Gordon, who is expected to get a top national security position if Harris is elected president, posted on X that it was “great” to meet Jaishankar this week. “We took stock of important progress in the U.S.-India relationship, including our growing defense and technology cooperation. We also discussed regional security issues in the Indo-Pacific, the Middle East and Europe.”
Jaishankar posted, on X, that it was good to see Gordon in Washington DC. “Appreciated the conversation on our bilateral ties and various global developments.”
Gordon is an expert on Europe and West Asia and served in both the Bill Clinton and Barack Obama administrations. During a think-tank stint in the past, he has visited India. He was an early backer of Harris during her 2020 presidential run and served as a foreign policy advisor on her campaign. When she became VP, Gordon was first her deputy NSA before becoming her top advisor.

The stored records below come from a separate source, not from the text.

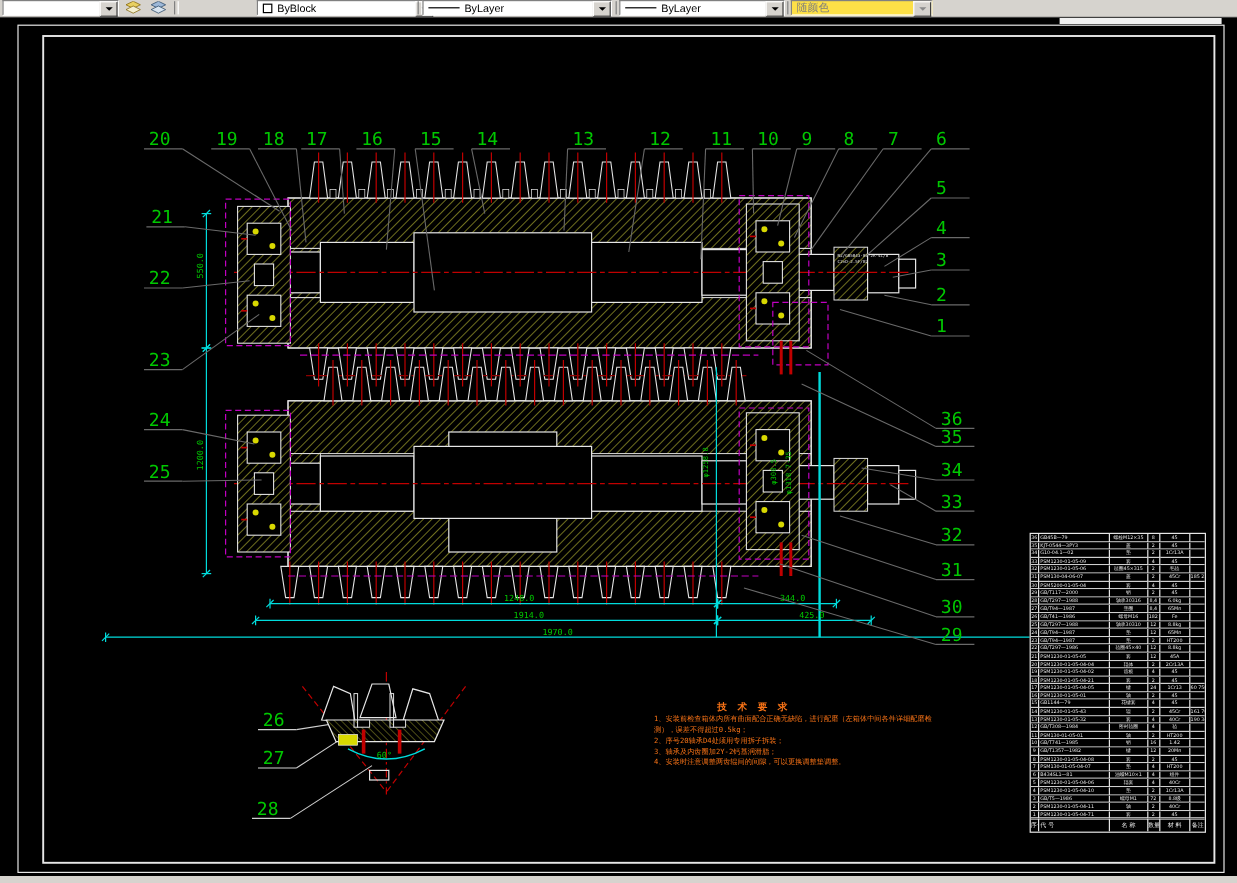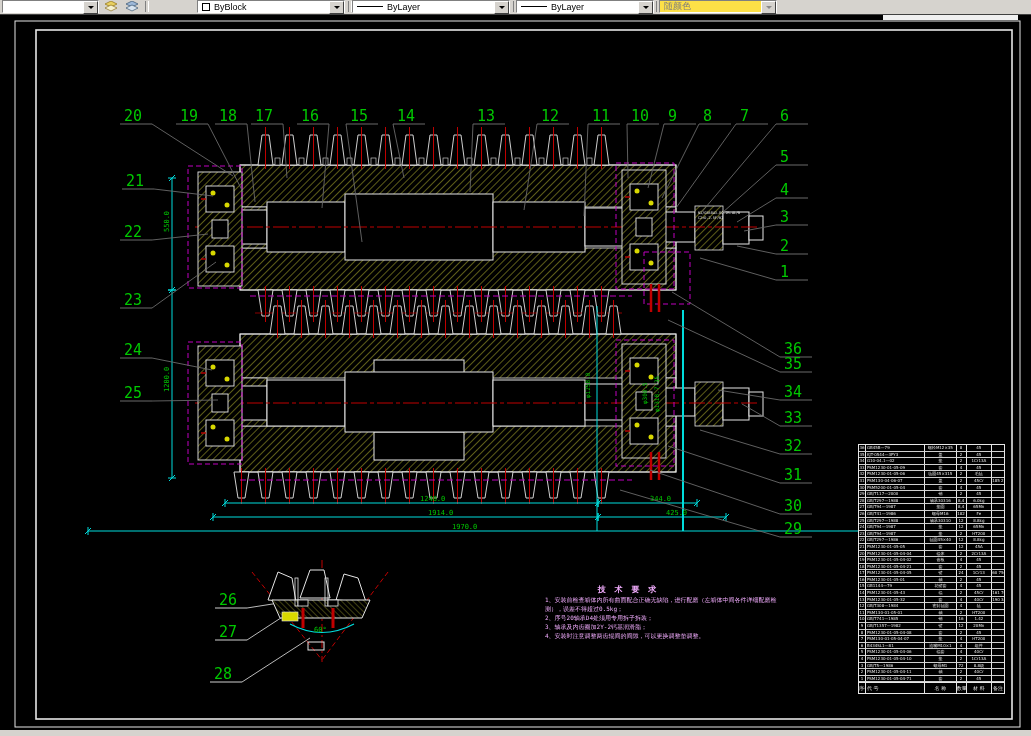--- a/index.html
+++ b/index.html
@@ -64,7 +64,7 @@
         </svg>
     </div>
     <div class="sep" style="left:145px;"></div>
-    <div class="combo" style="left:197px;width:148px;">
+    <div class="combo" style="left:214px;width:148px;">
       <span class="sqsym"></span>
       <span>ByBlock</span>
       <span class="arrowbtn"></span>

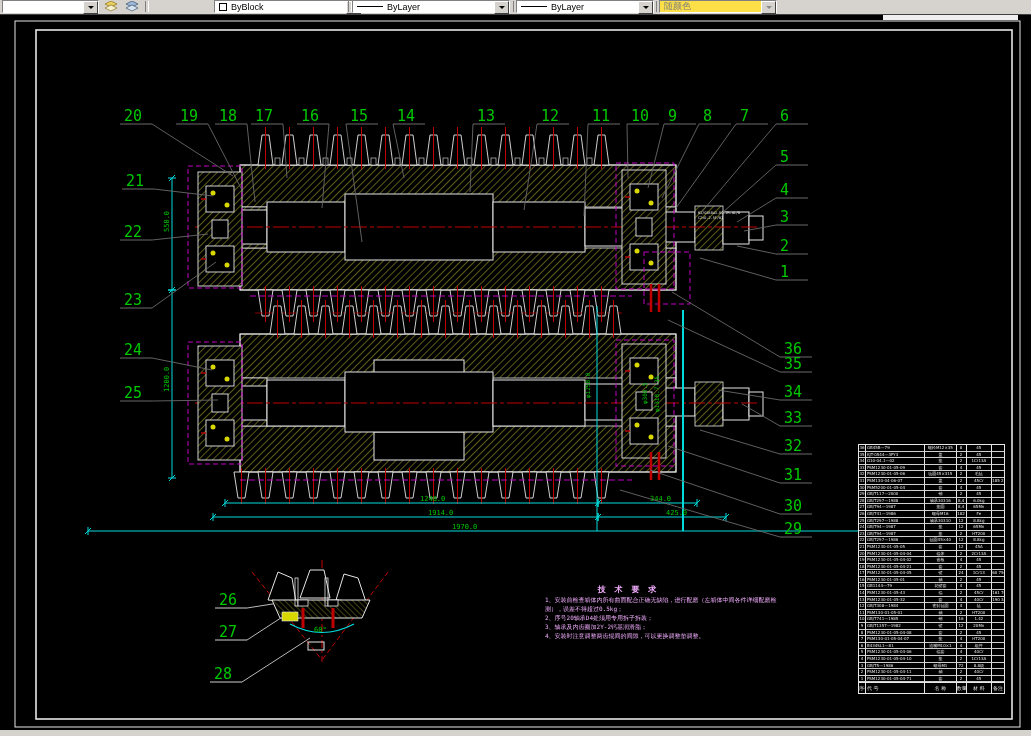--- a/index.html
+++ b/index.html
@@ -25,7 +25,7 @@
   #bottomstrip{position:absolute;left:0;top:730px;width:1031px;height:6px;background:#d6d3ce;z-index:25;}
   #cad{position:absolute;left:0;top:0;z-index:5;}
   
-  #notes{position:absolute;left:545px;top:584px;width:175px;z-index:10;color:#f0abfc;
+  #notes{position:absolute;left:545px;top:584px;width:175px;z-index:10;color:#f97316;
     font-family:"DejaVu Sans Mono", monospace;}
   #notes .ntitle{font-size:8px;font-weight:bold;text-align:center;width:110px;margin-left:28px;letter-spacing:2px;}
   #notes .nline{font-size:6px;line-height:9px;white-space:nowrap;transform-origin:0 0;}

In his current role, Gordon has been increasingly engaged with Indo-Pacific issues. As VP, Harris has visited Indo-Pacific region four times. She is understood to have played a role in initial exploratory meetings with Japan and South Korea that led to first the US-Japan-South Korea trilateral at Camp David in 2023, and then with Japan and Philippines that led to the first US-Japan-Philippines trilateral earlier this year.
Harris’s approach to China will be guided, according to those familiar with the her world view, by an emphasis on preserving the “rules-based order” and respecting international law. This is distinct from Biden’s emphasis on framing the US-China competition as one between democracies and autocracies in principle. In practice though, observers believe that it will translate into broad continuity with the Biden administration’s strong approach to China particularly on questions of free and open Indo Pacific, economic practices and technology, and strengthening of alliances and partnerships in the region where India will continue to play a key role. In the past, Harris has, however, been critical of India’s human rights record.
During his visit to the US, Prime Minister Narendra Modi did not meet either Harris or Donald Trump, despite Trump publicly suggesting that Modi was “coming to meet” him. Modi has had two in-person meetings with Harris, in September 2021 and in June 2023 when the VP hosted a lunch for the PM at the State Department and fondly recalled her Indian roots.